Being a cyclist in Amsterdam is a little like riding a thoroughbred up a mountainside: sure the views are great, but eventually you’re going to want some wide open space in which to open up the throttle.
Hey, nobody puts Cinelli in a corner.
To help mitigate that feeling of claustrophobia, consider a ride out to the diminutive town of Ouderkerk aan de Amstel just south of the city. If flat Dutch landscapes and long stretches of empty, riverside bike lanes tickle your fancy, this 30 km tour of the Ouder Amstel municipality will suit you just fine.
From the famed Rijksmuseum in south Amsterdam, the road to Ouderkerk a/d Amstel only runs for about 10 km following the banks of the Amstel River. Immediately after crossing the s110 bridge, however, the countryside makes its presence felt in no uncertain terms as urban staples like cars and mopeds gradually give way to rural staples like windmills and sheep.
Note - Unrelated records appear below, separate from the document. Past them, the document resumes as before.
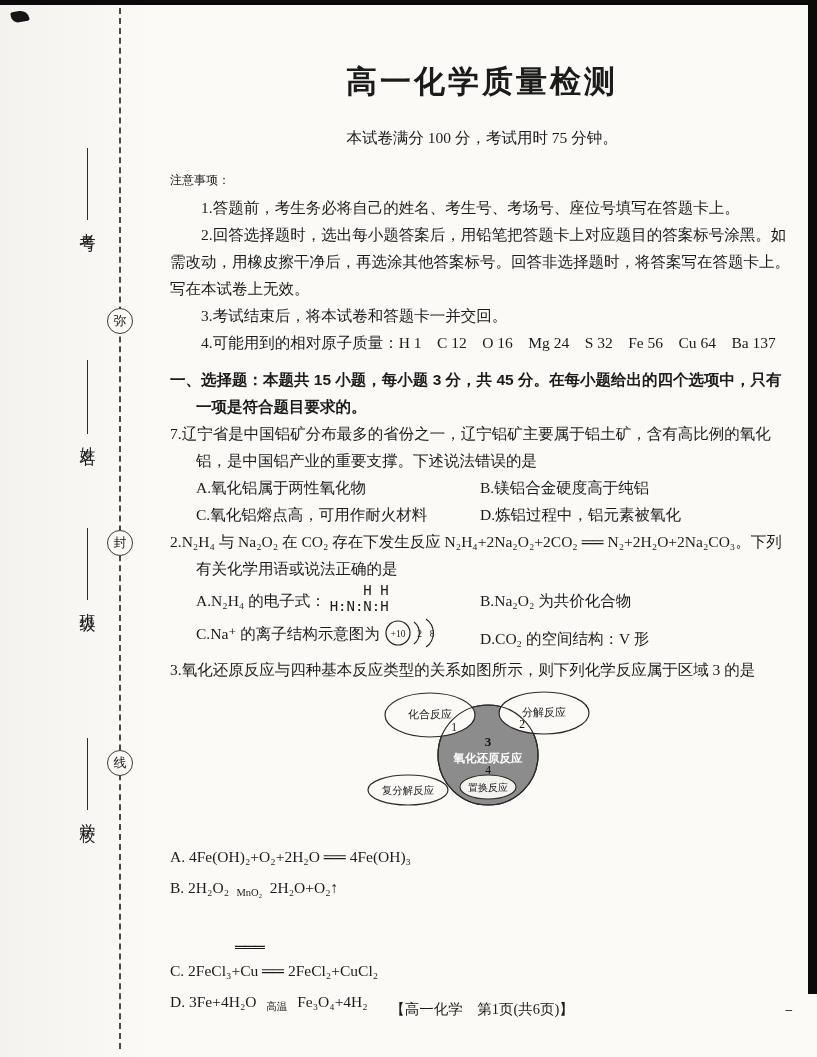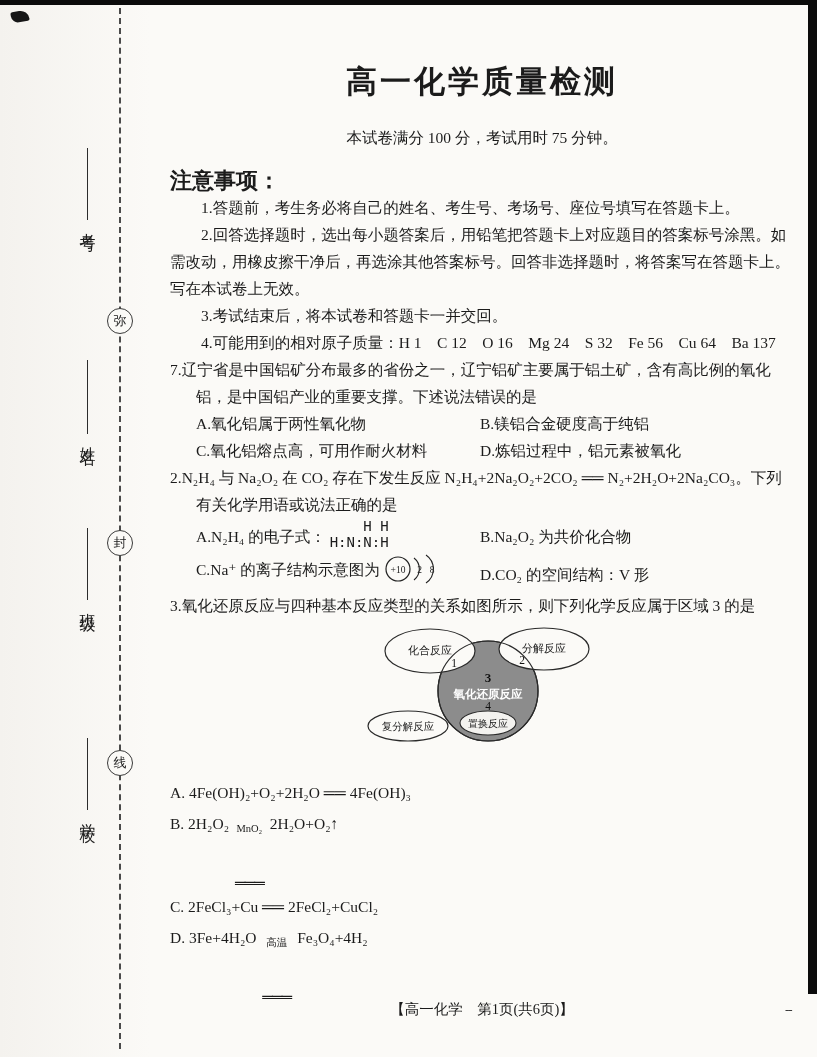--- a/index.html
+++ b/index.html
@@ -30,7 +30,7 @@
   .title   { margin:26px 0 22px; font-size:31px; line-height:40px; text-align:center; font-weight:700;
              letter-spacing:3px; font-family:"Liberation Sans","DejaVu Sans",sans-serif; }
   .subtitle{ margin:0 0 16px; text-align:center; }
-  .notes-heading { margin:6px 0 0; font-weight:bold; font-size:22px;
+  .notes-heading { margin:6px 0 0; font-weight:normal; font-size:12px;
              font-family:"Liberation Sans","DejaVu Sans",sans-serif; }
   .para    { margin:0; }
   .indent  { text-indent:2em; }

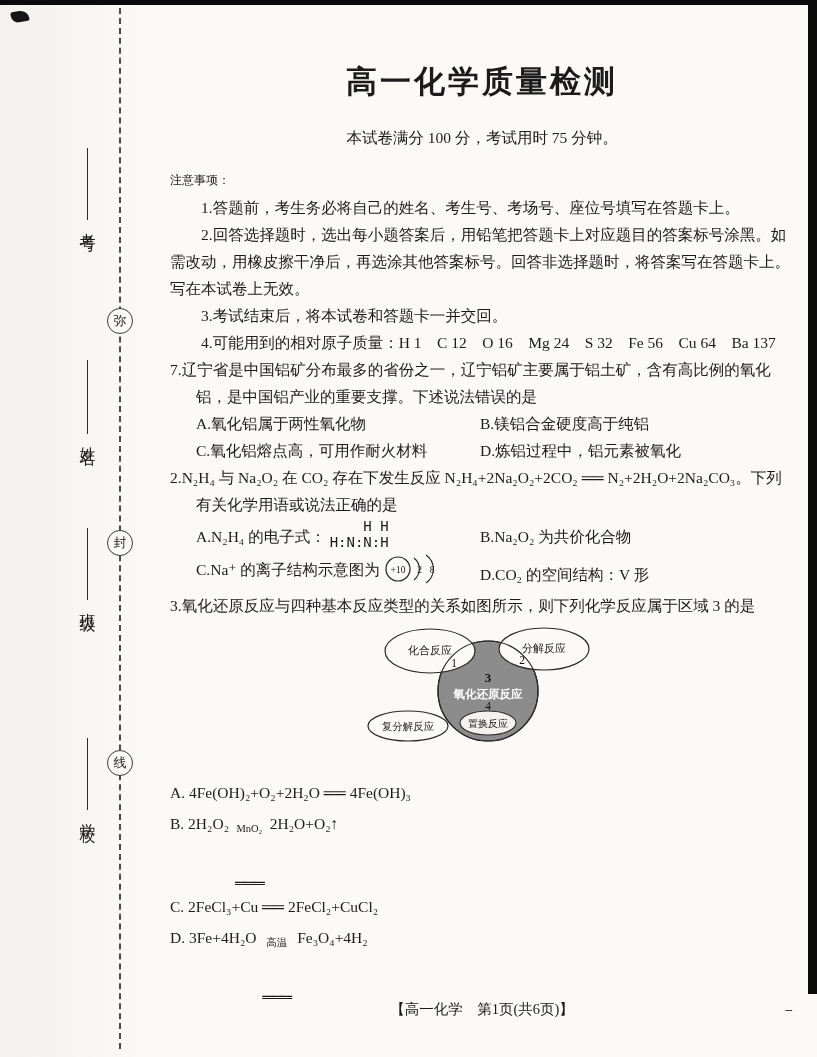--- a/index.html
+++ b/index.html
@@ -105,6 +105,7 @@
     <p class="para indent">3.考试结束后，将本试卷和答题卡一并交回。</p>
     <p class="para indent">4.可能用到的相对原子质量：H 1　C 12　O 16　Mg 24　S 32　Fe 56　Cu 64　Ba 137</p>
 
+    <p class="para hanging bold section-heading">一、选择题：本题共 15 小题，每小题 3 分，共 45 分。在每小题给出的四个选项中，只有一项是符合题目要求的。</p>
 
     <p class="para hanging">7.辽宁省是中国铝矿分布最多的省份之一，辽宁铝矿主要属于铝土矿，含有高比例的氧化铝，是中国铝产业的重要支撑。下述说法错误的是</p>
     <div class="opt-row">

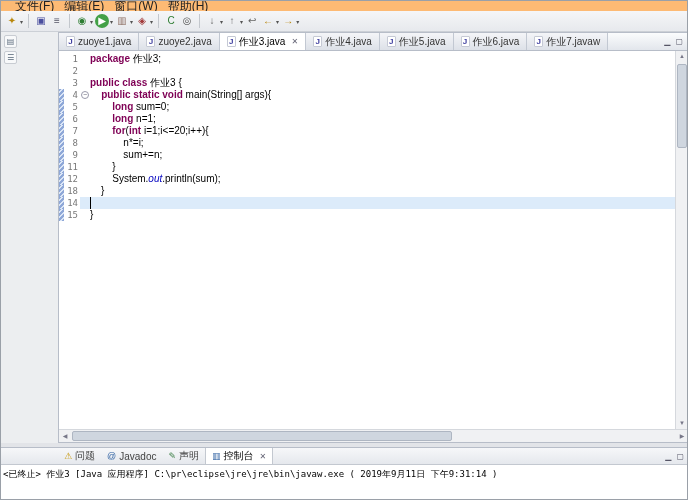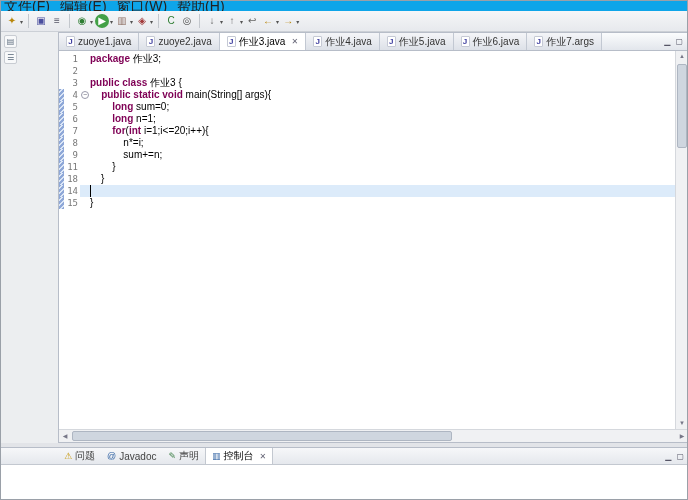--- a/index.html
+++ b/index.html
@@ -6,7 +6,7 @@
 html,body{background:#fff}
 body{font-family:"Liberation Sans","DejaVu Sans",sans-serif}
 .screen{position:relative;width:688px;height:500px;background:#eceef0;overflow:hidden;font-size:10px;color:#111;border:1px solid #9aa0a8}
-.menubar{position:absolute;left:0;top:0;width:100%;height:10px;background:#0ea5e9;font-size:14px;color:#222;padding-left:3px;overflow:hidden;line-height:11px;white-space:nowrap}
+.menubar{position:absolute;left:0;top:0;width:100%;height:10px;background:#fdba74;font-size:12px;color:#222;padding-left:14px;overflow:hidden;line-height:11px;white-space:nowrap}
 .menu-item{display:inline-block;margin-right:10px;cursor:default}
 .toolbar{position:absolute;left:0;top:10px;width:100%;height:21px;background:linear-gradient(#f5f6f8,#e7e9ed);border-bottom:1px solid #ccd0d6;display:flex;align-items:center;padding:0 3px}
 .tbbtn{display:inline-flex;align-items:center;height:18px;padding:0 1px;cursor:default}

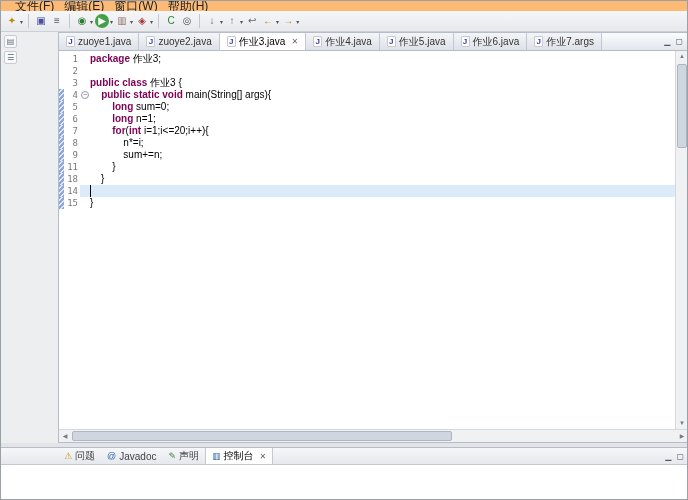--- a/index.html
+++ b/index.html
@@ -151,7 +151,7 @@
           </span>
           <span class="tab">
             <span class="jicon">J</span>
-            <span class="tlabel">作业7.args</span>
+            <span class="tlabel">作业7.javaw</span>
           </span>
         </div>
       <div class="tabbar-controls">

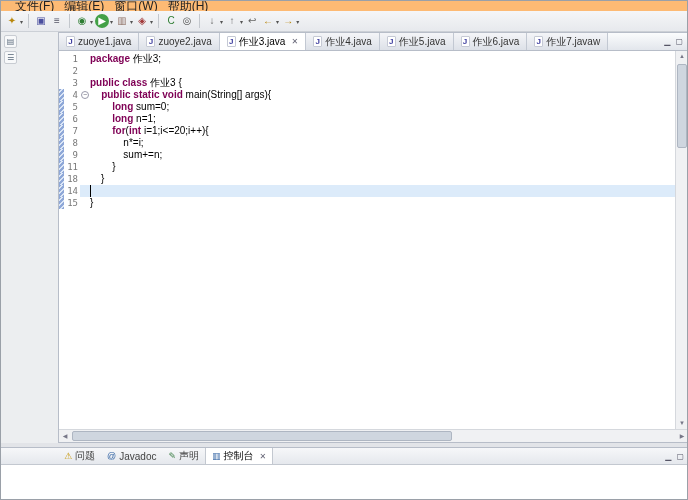--- a/index.html
+++ b/index.html
@@ -225,6 +225,12 @@
           </div>
           <div class="crow">
             <span class="diff changed"></span>
+            <span class="lnum">12</span>
+            <span class="fold"></span>
+            <span class="codeseg"><span class="s-p">        System.</span><span class="s-f">out</span><span class="s-p">.println(sum);</span></span>
+          </div>
+          <div class="crow">
+            <span class="diff changed"></span>
             <span class="lnum">18</span>
             <span class="fold"></span>
             <span class="codeseg"><span class="s-p">    }</span></span>

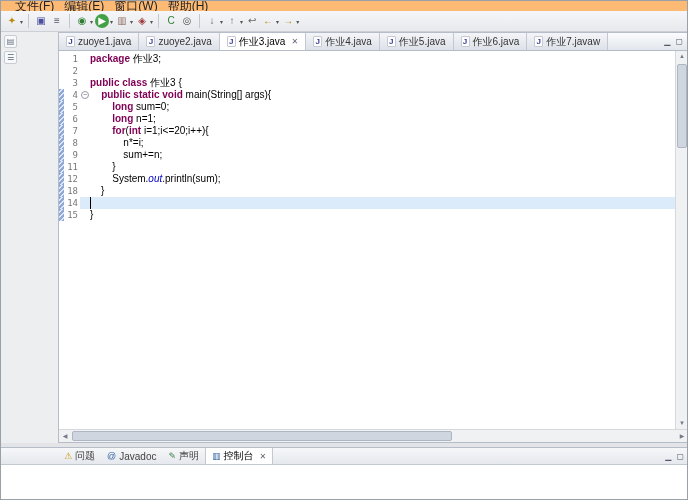--- a/index.html
+++ b/index.html
@@ -289,7 +289,7 @@
         <span>▢</span>
       </div>
     </div>
-    <div class="console-body" id="consolebody"></div>
+    <div class="console-body" id="consolebody"><div class="cline">&lt;已终止&gt; 作业3 [Java 应用程序] C:\pr\eclipse\jre\jre\bin\javaw.exe ( 2019年9月11日 下午9:31:14 )</div></div>
   </div>
 </div>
And that’s just the opening act.
Arrival in town marks the start of an 18 km loop that circles a distinct area of undeveloped land known as Ronde Hoep. Imagine 1,200 hectares (3,000 acres) of grassland, ditches, wild birds and dairy cows and you’re starting to get the idea. Along the way you’ll also pass a series of small villages, farms, and country homes that might just make you rethink that retirement home in South Florida.
But we’re getting ahead of ourselves.
Overall the ride is fast, smooth, and thoroughly enjoyable. Like most of the biking in and around Amsterdam, hills are nonexistent, however if you’re looking to add some historic intrigue to your afternoon you could always make a pit stop at the Beth Haim cemetery. Located in the heart of Ouderkerk a/d Amstel, it’s the oldest Jewish burial ground in the Netherlands with graves dating back to the early 17th century. Oy.
So if and when you feel those first inklings of confinement start to set in during your cycling holiday in the Netherlands, give yourself a day to come pedal this gem of North Holland. It’s just what Patrick Swayze would have wanted.